April 3, 2009

$18

Bill Staines and Dave Mallett

Bill Staines

On Friday, April 3, we will feature a co-bill of Bill Staines and Dave Mallett. No year at the coffeehouse would be complete without an appearance by Bill Staines. He has actually appeared at the coffeehouse at least once a year for the past 39 years and in the coffeehouse’s early years, a visit from Bill provided the financial “lifeline” to keep the venue going. He will be joined by Dave Mallett, another long-time veteran of the folk scene. Come see these two old favorites — you will be hard pressed to keep your feet from tapping and hands from clapping.

For over thirty-five years, Bill Staines has traveled back and forth across North America, singing his songs and delighting audiences at festivals, folksong societies, colleges, concerts, clubs and coffeehouses. A New England native, Bill became involved with the Boston-Cambridge folk scene in the early 1960’s and, for a time, emceed the Sunday hootenanny at the renowned Club 47 in Cambridge. Bill quickly became a popular performer in the Boston area. In 1971, after one of his performances, a reviewer for the Boston Phoenix stated that Bill was “simply Boston’s best performer.” A decade later, both in 1980 and 1981, the annual Reader’s Poll of the Boston Globe selected him as a favorite performer. In 1991, Bill entered his fourth decade as a folk performer with an international reputation as an artist. Singing mostly his own songs, he has become one of the most popular singers on the folk music circuit today and averages around 200 concert dates a year.

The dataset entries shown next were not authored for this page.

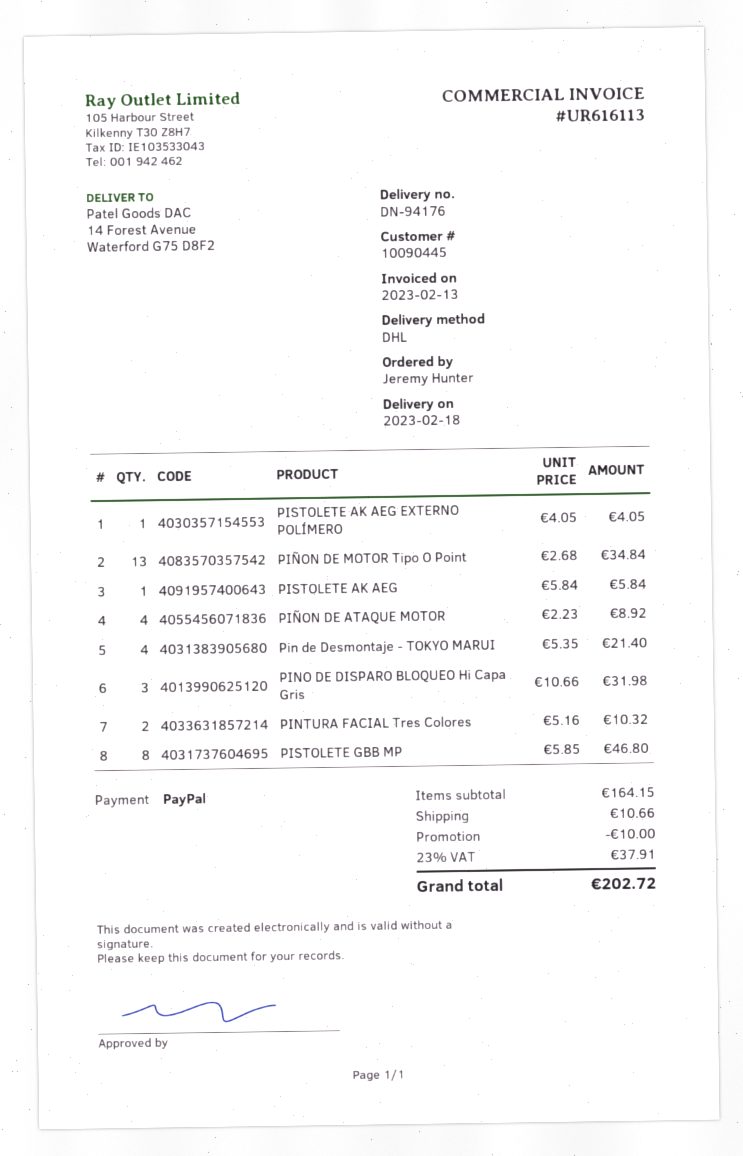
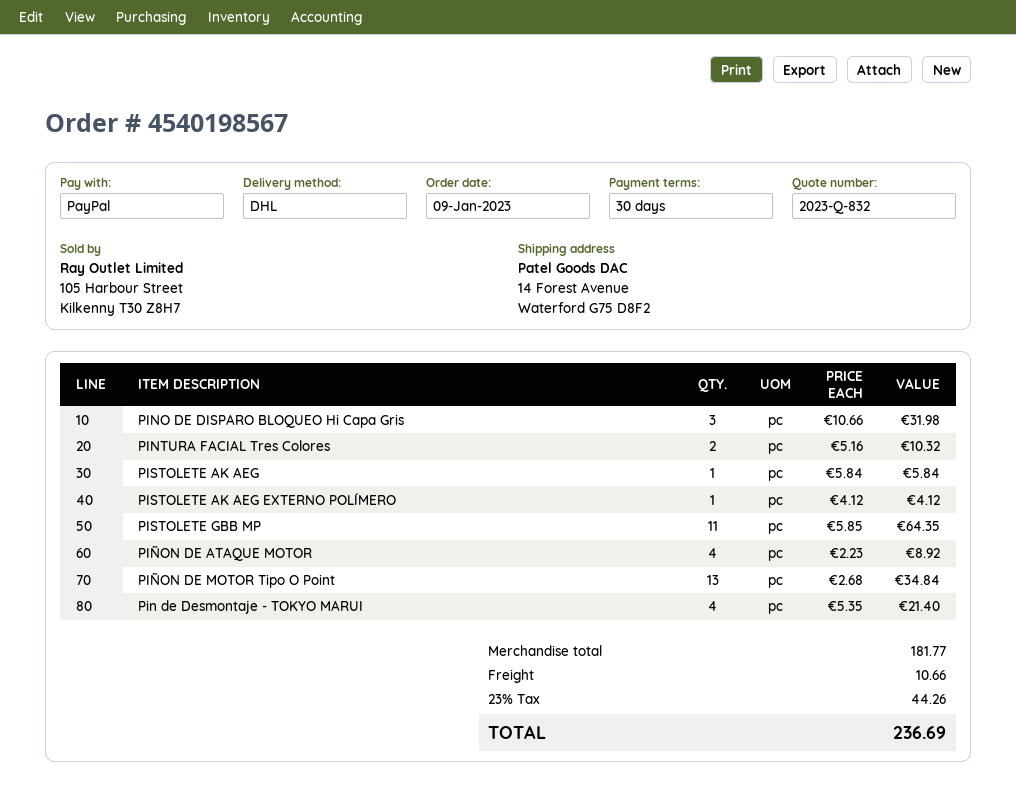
PISTOLETE AK AEG EXTERNO POLÍMERO: 1 x 4.05 = 4.05 -> 1 x 4.12 = 4.12
PISTOLETE GBB MP: 8 x 5.85 = 46.80 -> 11 x 5.85 = 64.35
subtotal: 164.15 -> 181.77
discount: 10.00 -> none
tax: 23% = 37.91 -> 23% = 44.26
total: 202.72 -> 236.69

Bill weaves a magical blend of wit and gentle humor into his performances, and as one reviewer wrote, “he has a sense of timing to match the best stand-up comic.” His music is a slice of Americana, reflecting with the same ease, his feelings about the prairie people of the Midwest or the adventurers of the Yukon. Interspersed between original songs, Bill also includes songs ranging from traditional folk tunes to more contemporary country ballads and delights in having the audience participate in many of the numbers. He may even do a yodeling tune or two- having won the National Yodeling Championship in 1975 at the Kerrville Folk Festival in Kerrville Texas. Radio and TV appearances have included A Prairie Home Companion, Mountain Stage, The Good Evening Show and a host of local programs on PBS and network TV. Hot on the heels of his most recent successful release, “Old Dogs,” Bill continues to drive over 65,000 miles a year doing what he loves, bringing music to people.

Dave Mallet

Dave Mallet’s career began when he was ten years old, playing in a country and folk duo with his older brother, Neil. “We played everything from old songs like ‘Carry Me Back To Old Virginny’, which is the only song that my father ever sang,” recalled Mallett, “to stuff that was on the radio. We were around when Elvis Presley came out and when Johnny Cash recorded “I Walk the Line.” We did the whole folk thing, too — the Kingston Trio, Peter, Paul and Mary. We had a real mixed bag.”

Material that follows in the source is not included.